The current system of campaign finance has so weakened the ability of the Republican Party to elect conservatives to political office that perhaps a more radical approach to a constitutional amendment regarding this issue is necessary. If the Republican Party wishes to elect conservatives in all parts of the country, not just in “red states” or rural areas, a constitutional amendment that empowers the FCC to prohibit the broadcasting of political commercials on television and on radio must be passed. Drastic reforms along this line are necessary for two reasons. Firstly, America's numerous problems, such as rising energy and health care costs, overseas wars, ongoing economic troubles, and the massive federal deficit are simply too complex and urgent for today's politicians to be oversimplifying into thirty to sixty second sound bites. The ever-growing biannual flood of television advertising has made candidates for federal office increasingly dependent on funds from special interest groups as a result of increasing election costs, ultimately leading to less meaningful and effective legislation being enacted to address today's problems. The current system of unlimited spending by special interests has also allowed people with little understanding of basic civics and economics to be elected to Congress, thus leading to bills that privatize Medicare without addressing health care costs, others that call for further deregulation of Wall Street in the wake of the 2008 financial crisis without addressing “too big to fail,” bills that eliminate non-existent EPA farm dust regulation, as well as legislation seeking to ban federal funding of abortion several decades after passage of the Hyde Amendment.

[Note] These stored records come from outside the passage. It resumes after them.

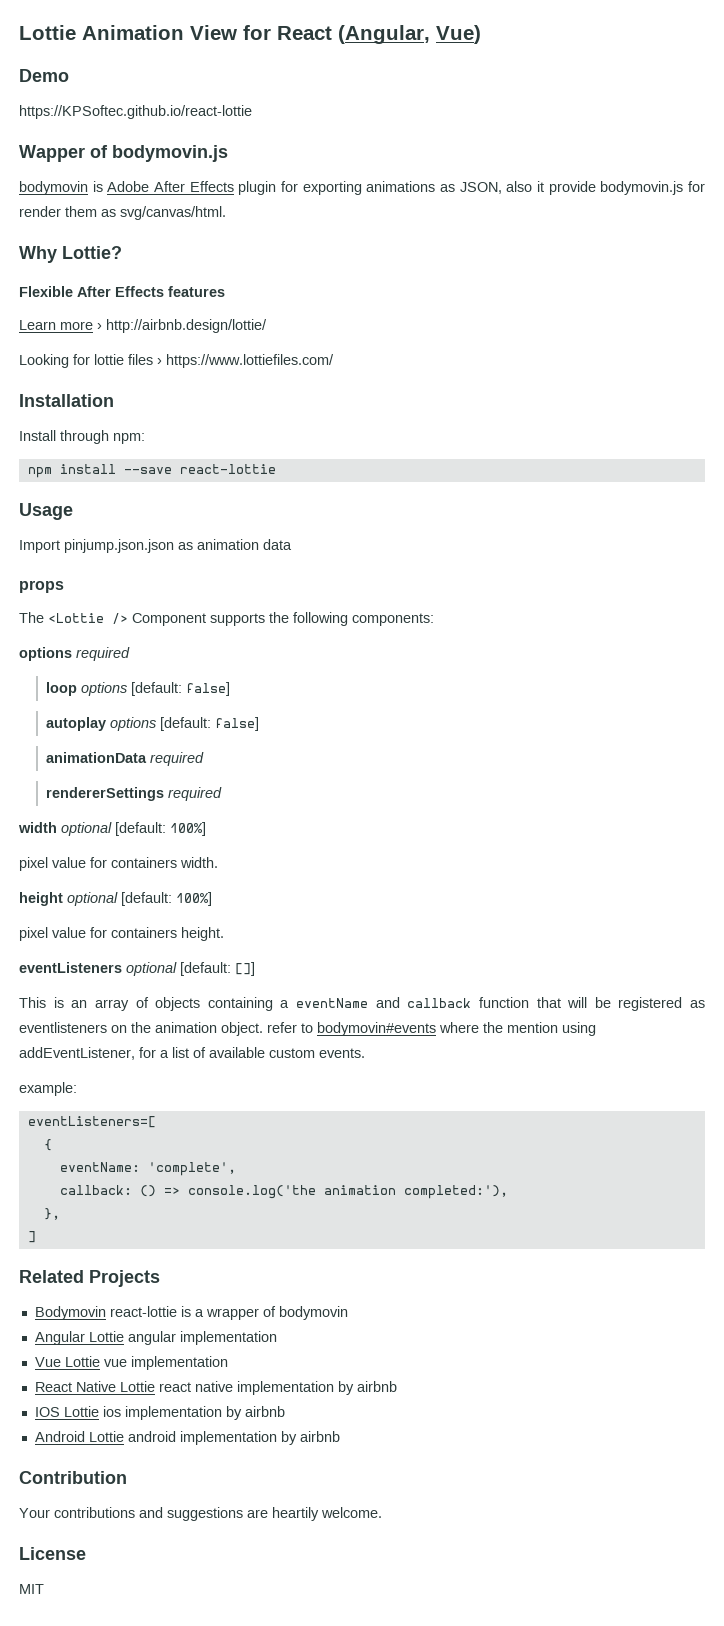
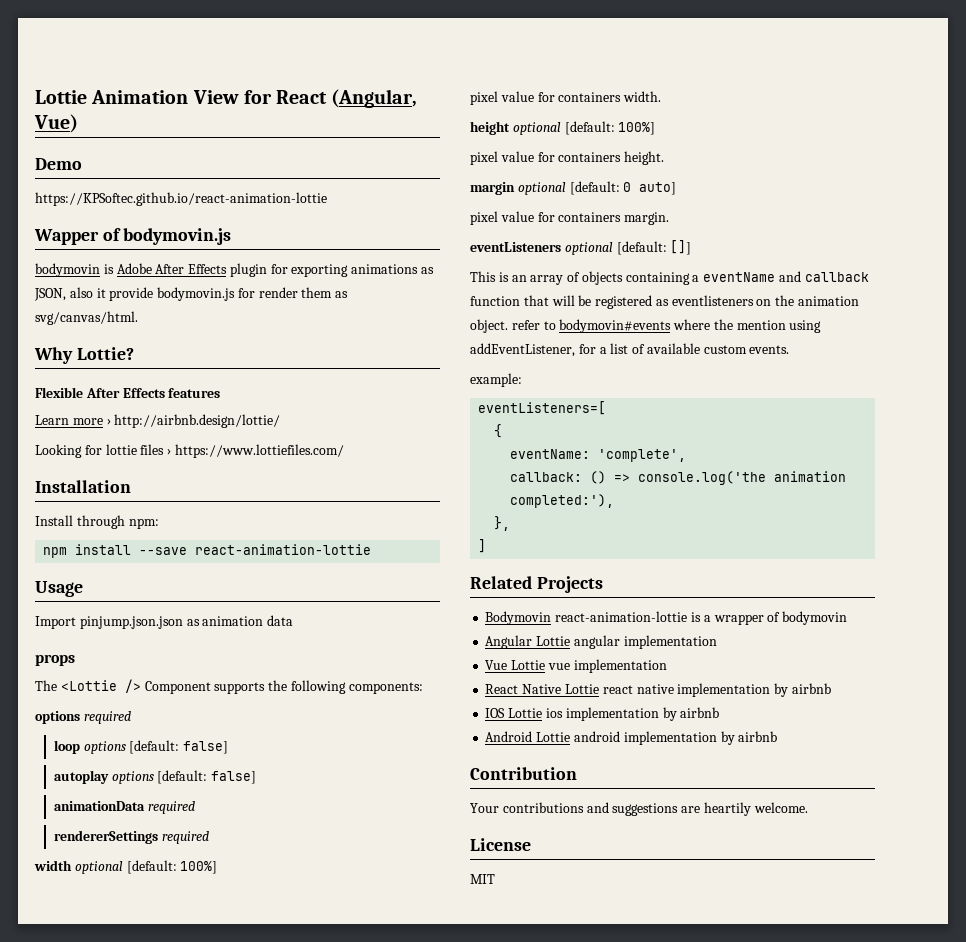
- https://KPSoftec.github.io/react-lottie
+ https://KPSoftec.github.io/react-animation-lottie
- npm install --save react-lottie
+ npm install --save react-animation-lottie
+ margin optional [default: 0 auto]
+ pixel value for containers margin.
- Bodymovin react-lottie is a wrapper of bodymovin
+ Bodymovin react-animation-lottie is a wrapper of bodymovin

If political advertising ceases on television and radio, candidates for federal, state, and local offices will have to have a thorough understanding of the issues in order to win those offices, as oversimplifying their message into 30 second spots will no longer be an option to reach the clear majority of voters who do not follow politics all of the time. Without television and radio spots, candidates will be forced to debate one another in front of the voters much more often in order to articulate their political positions effectively. Only in that environment can true conservative Republicans be elected to Congress and ascend to the White House.